Belief is trusting your entire weight to something, in this case, Jesus.
And that is what belief is for you and me. It is being willing to trust Jesus with your whole weight, your whole being. It is making Him central to our lives and everything we do. And that can be scary, for you can think, at times, that you are in free fall. It is no wonder some turned back from following Jesus then and those who still turn back today.
But taking that risk of believing in its most profound, richest sense also means that we receive eternal life as a gift from God. So what might that mean? This is often reduced to just more of the same forever after, for eternity. People also think of life beyond death as a disembodied spirit. It is not.
The truth is we don’t know what eternal life might mean, for our imagination does not stretch that far. It is beyond our comprehension. As the poet John O’Donohue once said, ‘We stand on the shoreline of the invisible’. Or, as St Paul wrote, ‘Now we see through a glass darkly’ (1 Corinthians 13.12). But we do know that eternal life has already begun for us.

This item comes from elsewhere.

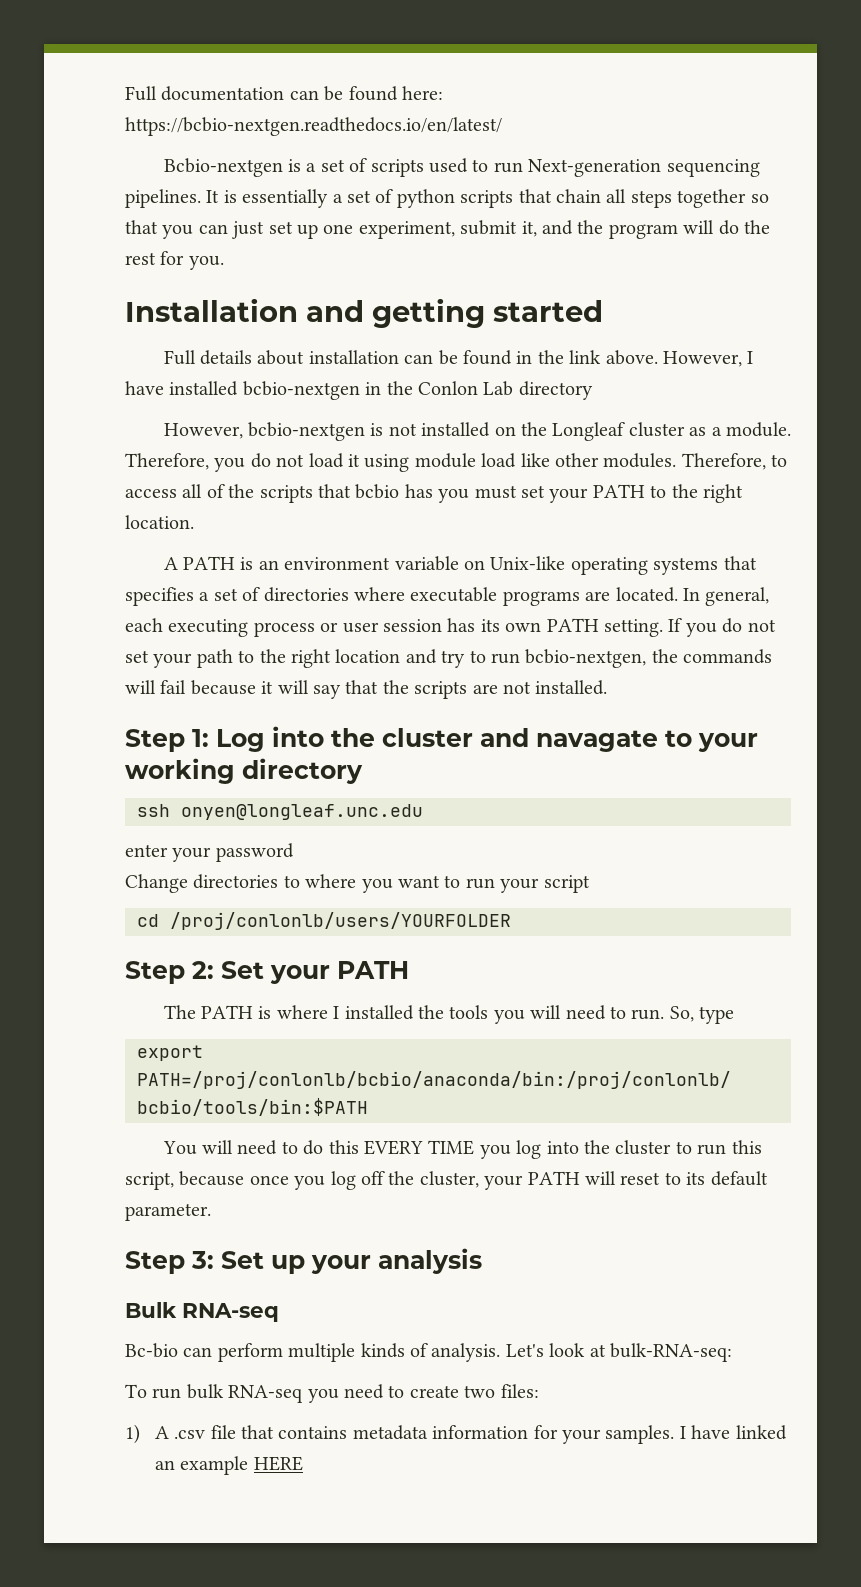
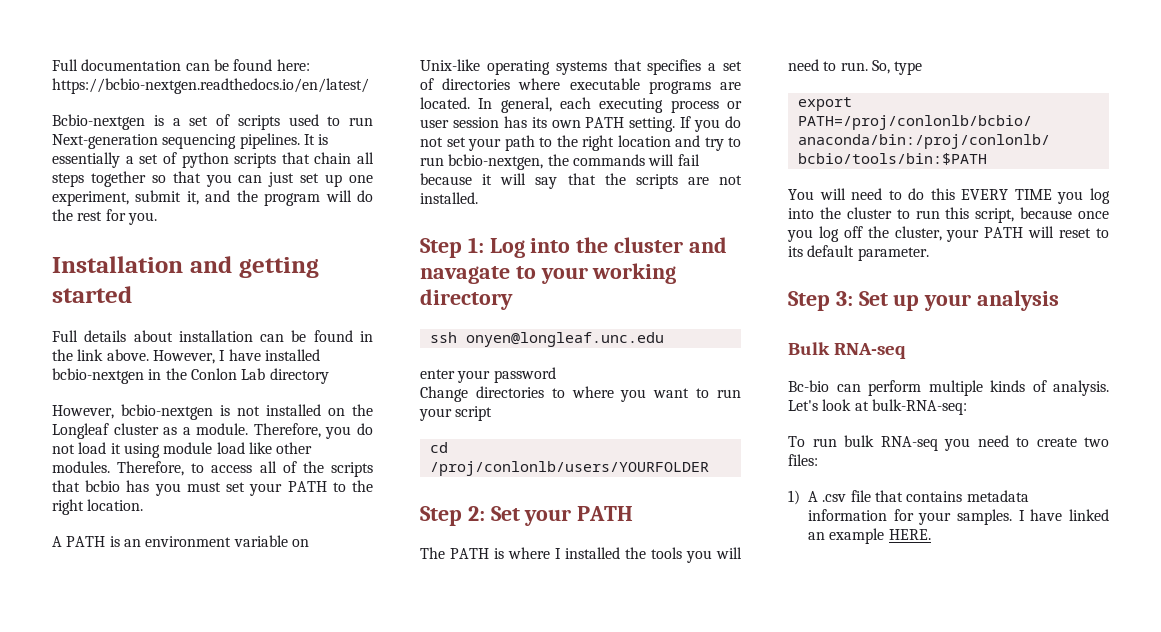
- I have linked an example HERE
+ I have linked an example HERE.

As we come to the altar to receive the bread of life, the Body and Blood of Christ, we do it communally, but it also needs to be deeply personal for you. I hope that Christ’s Body and Blood will mystically penetrate every fibre and pore of your being, and I hope that your transformation in Christ will continue and deepen.
Jesus said, ‘I am the bread of life. Whoever comes to me will never be hungry, and whoever believes me will never be thirsty.’